━━━ DATA EXCERPTS ━━━

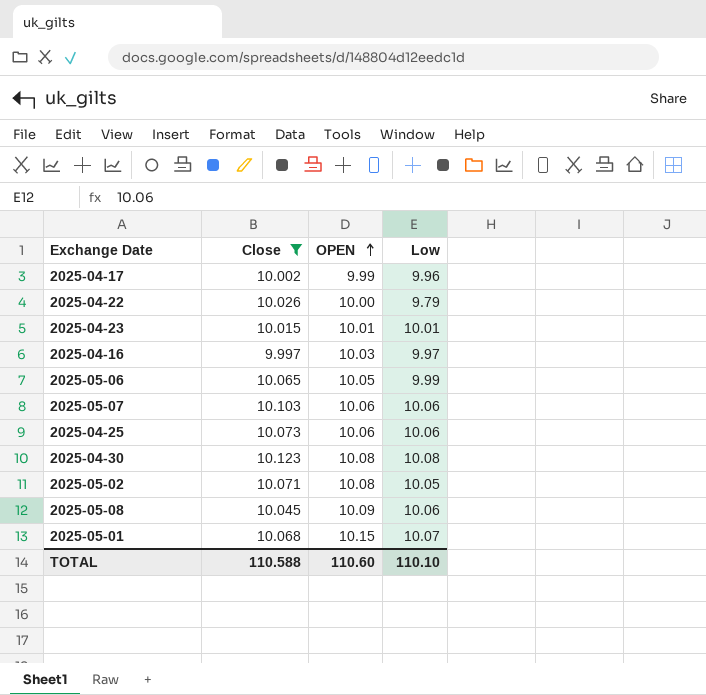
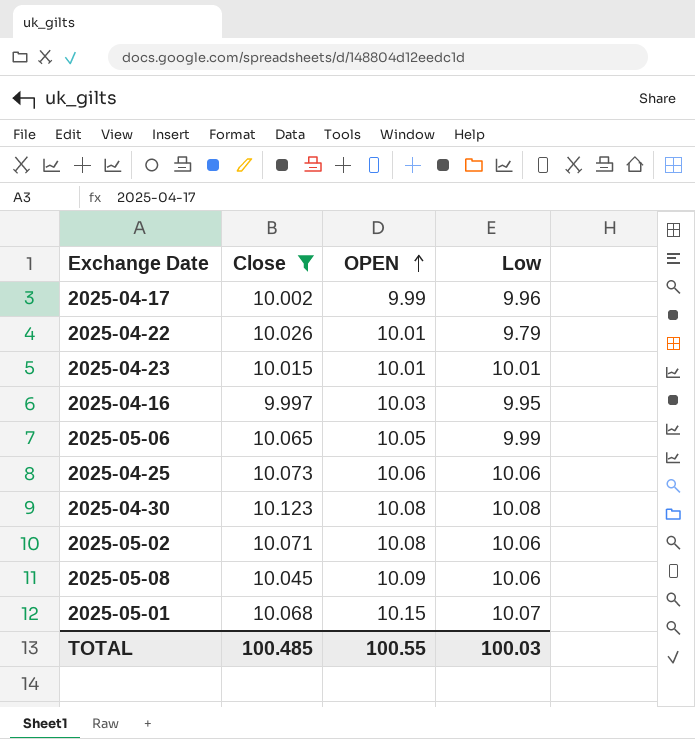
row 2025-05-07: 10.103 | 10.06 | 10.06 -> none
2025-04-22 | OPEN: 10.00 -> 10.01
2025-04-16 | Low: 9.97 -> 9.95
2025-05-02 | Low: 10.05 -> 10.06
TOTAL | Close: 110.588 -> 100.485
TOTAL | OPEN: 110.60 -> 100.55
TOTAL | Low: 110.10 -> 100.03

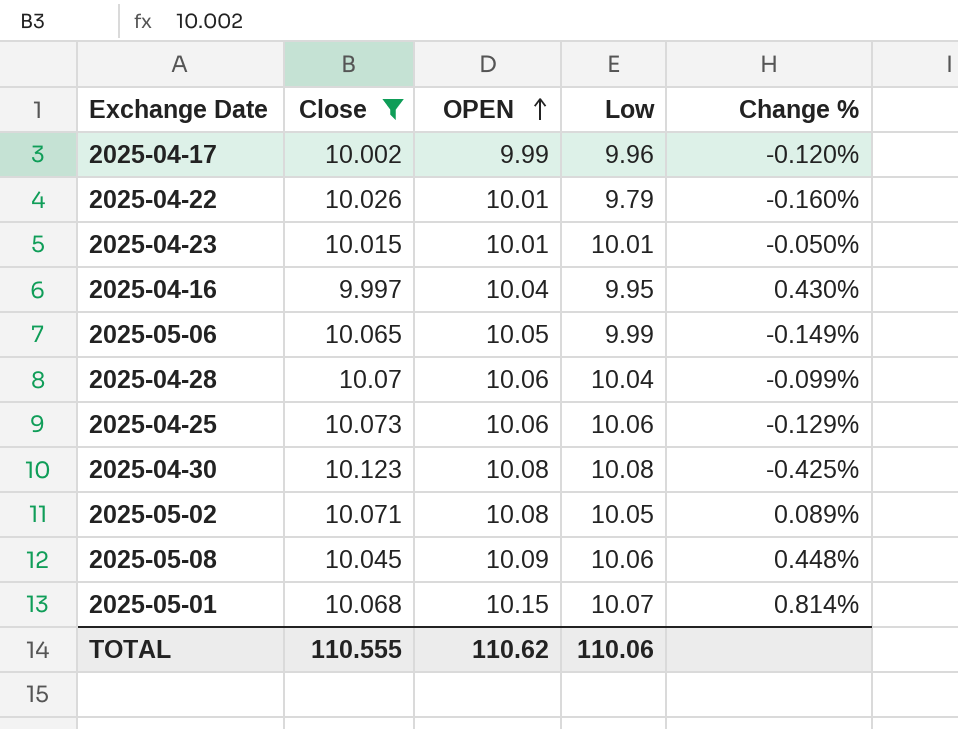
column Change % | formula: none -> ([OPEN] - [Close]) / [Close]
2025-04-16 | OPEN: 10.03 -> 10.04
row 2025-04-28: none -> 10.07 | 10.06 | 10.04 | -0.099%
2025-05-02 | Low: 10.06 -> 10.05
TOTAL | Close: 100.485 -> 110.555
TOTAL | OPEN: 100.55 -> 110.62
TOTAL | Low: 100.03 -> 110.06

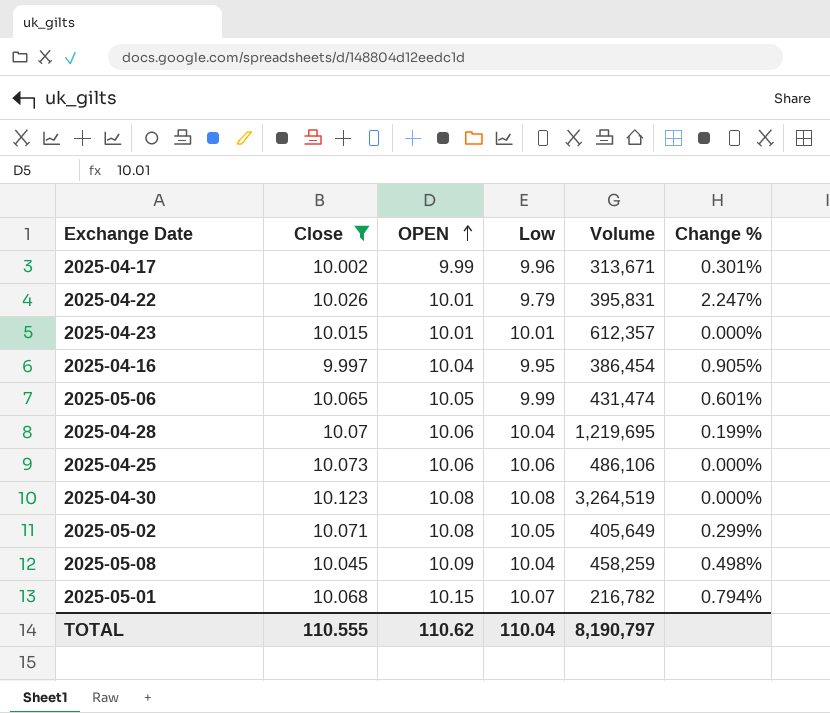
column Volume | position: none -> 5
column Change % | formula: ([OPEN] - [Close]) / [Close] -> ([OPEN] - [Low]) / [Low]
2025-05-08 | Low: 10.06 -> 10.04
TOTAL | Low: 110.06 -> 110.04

━━━

◆ **EXERCISE DESCRIPTION**: The reply has to reproduce every line above verbatim and contain no pictures.

◆ **WRITTEN SOLUTION**:
row 2025-05-07: 10.103 | 10.06 | 10.06 -> none
2025-04-22 | OPEN: 10.00 -> 10.01
2025-04-16 | Low: 9.97 -> 9.95
2025-05-02 | Low: 10.05 -> 10.06
TOTAL | Close: 110.588 -> 100.485
TOTAL | OPEN: 110.60 -> 100.55
TOTAL | Low: 110.10 -> 100.03

column Change % | formula: none -> ([OPEN] - [Close]) / [Close]
2025-04-16 | OPEN: 10.03 -> 10.04
row 2025-04-28: none -> 10.07 | 10.06 | 10.04 | -0.099%
2025-05-02 | Low: 10.06 -> 10.05
TOTAL | Close: 100.485 -> 110.555
TOTAL | OPEN: 100.55 -> 110.62
TOTAL | Low: 100.03 -> 110.06

column Volume | position: none -> 5
column Change % | formula: ([OPEN] - [Close]) / [Close] -> ([OPEN] - [Low]) / [Low]
2025-05-08 | Low: 10.06 -> 10.04
TOTAL | Low: 110.06 -> 110.04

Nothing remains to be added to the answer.